Short Answer

A coordinate covalent bond is a type of covalent bond in which both electrons in the shared pair come from the same atom. One atom donates a lone pair of electrons, while the other atom accepts it because it has an empty orbital. Once the bond is formed, it behaves just like a normal covalent bond.

This type of bond commonly forms in molecules such as ammonium ion (NH₄⁺), carbon monoxide (CO), and many complex ions. Coordinate covalent bonds help explain bonding in compounds where simple sharing of electrons is not enough to complete the outer shells of atoms.

Detailed Explanation :

Coordinate Covalent Bond

A coordinate covalent bond, also called a dative bond, is a special kind of covalent bond in which both electrons in the shared pair come from only one atom. In normal covalent bonds, each atom contributes one electron to the shared pair. However, in a coordinate covalent bond, one atom donates both electrons and the other atom accepts them. This bond is especially important in situations where an atom does not have electrons to share but has an empty orbital that can accept a lone pair.

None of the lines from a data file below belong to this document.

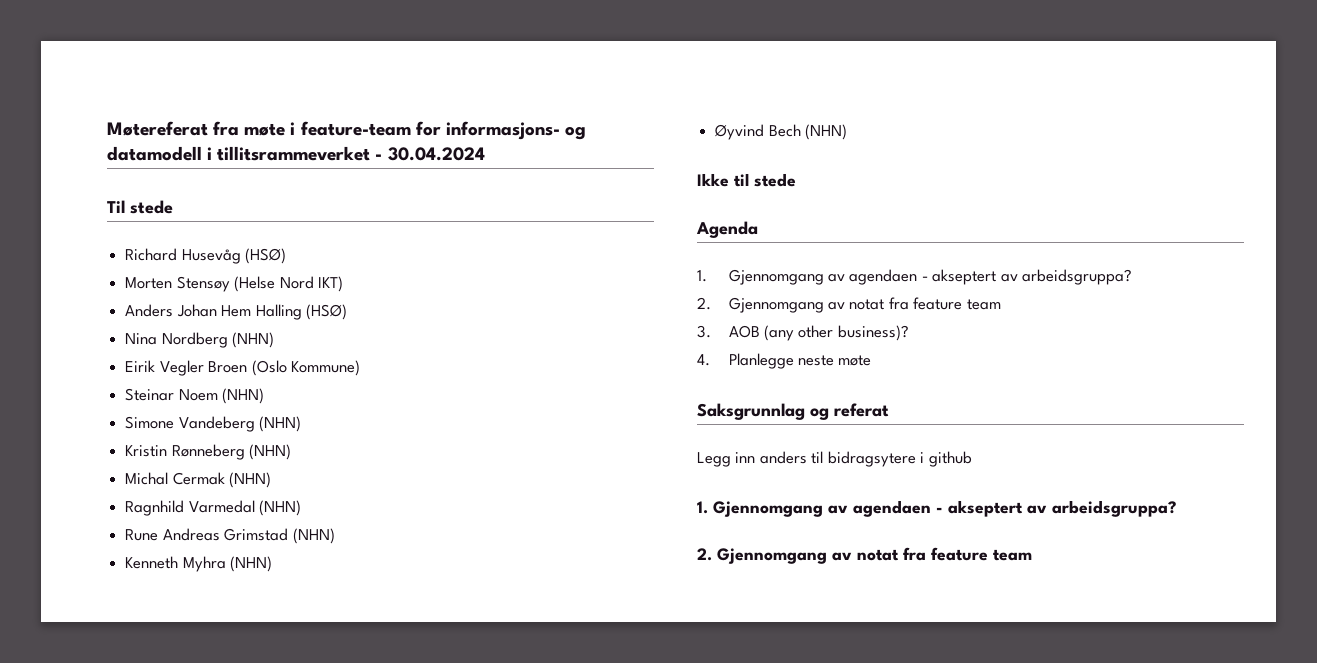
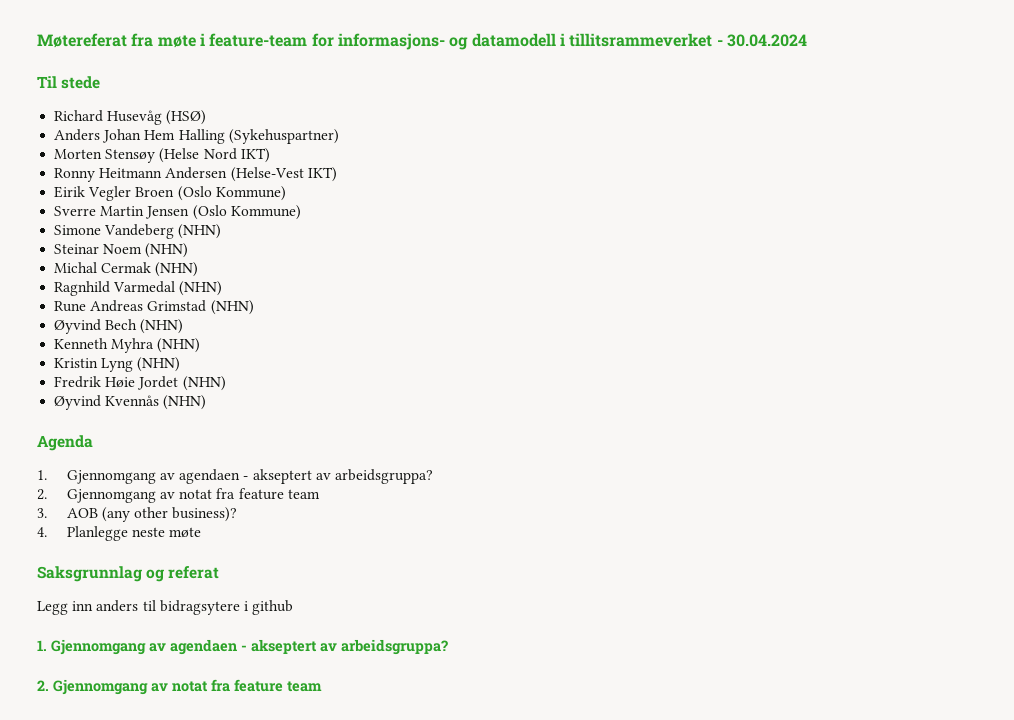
+ Anders Johan Hem Halling (Sykehuspartner)
- Anders Johan Hem Halling (HSØ)
- Nina Nordberg (NHN)
+ Ronny Heitmann Andersen (Helse-Vest IKT)
- Steinar Noem (NHN)
+ Sverre Martin Jensen (Oslo Kommune)
- Kristin Rønneberg (NHN)
+ Steinar Noem (NHN)
+ Øyvind Bech (NHN)
- Øyvind Bech (NHN)
- Ikke til stede
+ Kristin Lyng (NHN)
+ Fredrik Høie Jordet (NHN)
+ Øyvind Kvennås (NHN)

Once the coordinate bond is formed, there is no difference in the behaviour of this bond compared to a regular covalent bond. The only difference lies in the origin of the electrons used to form the bond. This type of bonding helps explain many compounds and ions that cannot be fully understood by simple covalent bonding.

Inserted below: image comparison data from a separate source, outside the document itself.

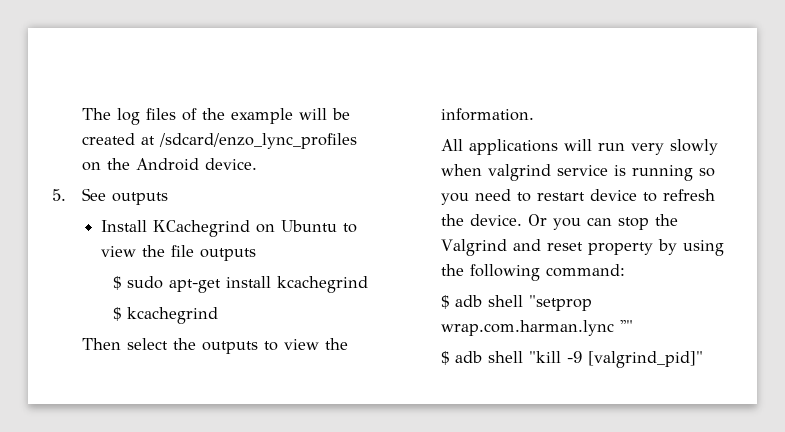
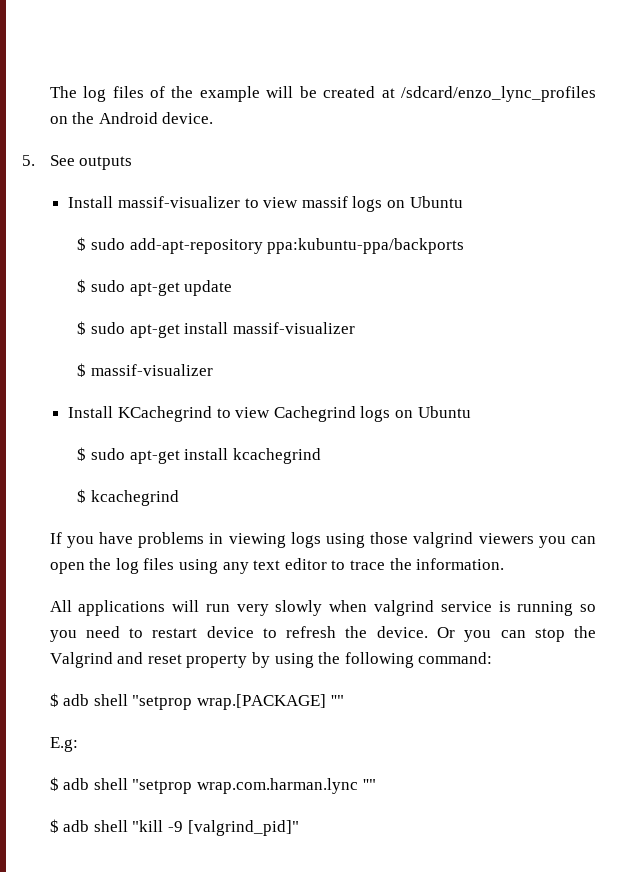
- Install KCachegrind on Ubuntu to view the file outputs
+ Install massif-visualizer to view massif logs on Ubuntu
+ $ sudo add-apt-repository ppa:kubuntu-ppa/backports
+ $ sudo apt-get update
+ $ sudo apt-get install massif-visualizer
+ $ massif-visualizer
+ Install KCachegrind to view Cachegrind logs on Ubuntu
- Then select the outputs to view the information.
+ If you have problems in viewing logs using those valgrind viewers you can open the log files using any text editor to trace the information.
+ $ adb shell "setprop wrap.[PACKAGE] ''"
+ E.g:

How a Coordinate Covalent Bond Forms

A coordinate covalent bond forms when:

• One atom has a lone pair of electrons (donor atom).
• Another atom has an empty orbital that can accept the lone pair (acceptor atom).

The donor atom provides both electrons to create a shared pair, and the acceptor atom provides the empty space. This allows both atoms to complete their valence shells and achieve stability.

Example: Formation of Ammonium Ion (NH₄⁺)

One of the best examples of this bond is the formation of the ammonium ion:

• Ammonia (NH₃) has a lone pair of electrons on the nitrogen atom.
• A hydrogen ion (H⁺) has no electrons, only a proton.
• Nitrogen donates its lone pair to the hydrogen ion, forming a coordinate covalent bond.

After the bond is created, the ammonium ion behaves as a stable ion with four N–H bonds, even though one of them was formed through coordination.

Example: Carbon Monoxide (CO)

Carbon monoxide is another classic example. In CO:

• Both carbon and oxygen share electrons, but oxygen donates one lone pair to carbon to complete its structure.
• This creates a coordinate covalent bond within the molecule.

This bond plays a major role in the structure and reactivity of carbon monoxide.

Example: Complex Ions and Coordination Compounds

Coordinate covalent bonds are extremely important in:

• Metal complexes
• Coordination compounds
• Ion formation

In many metal complexes, the metal ion has empty orbitals, and molecules like water, ammonia, or chloride donate lone pairs to form coordinate bonds. For example:

• In [Cu(NH₃)₄]²⁺, ammonia donates lone pairs to the copper ion.
• In [Fe(CN)₆]³⁻, cyanide ions donate lone pairs to iron.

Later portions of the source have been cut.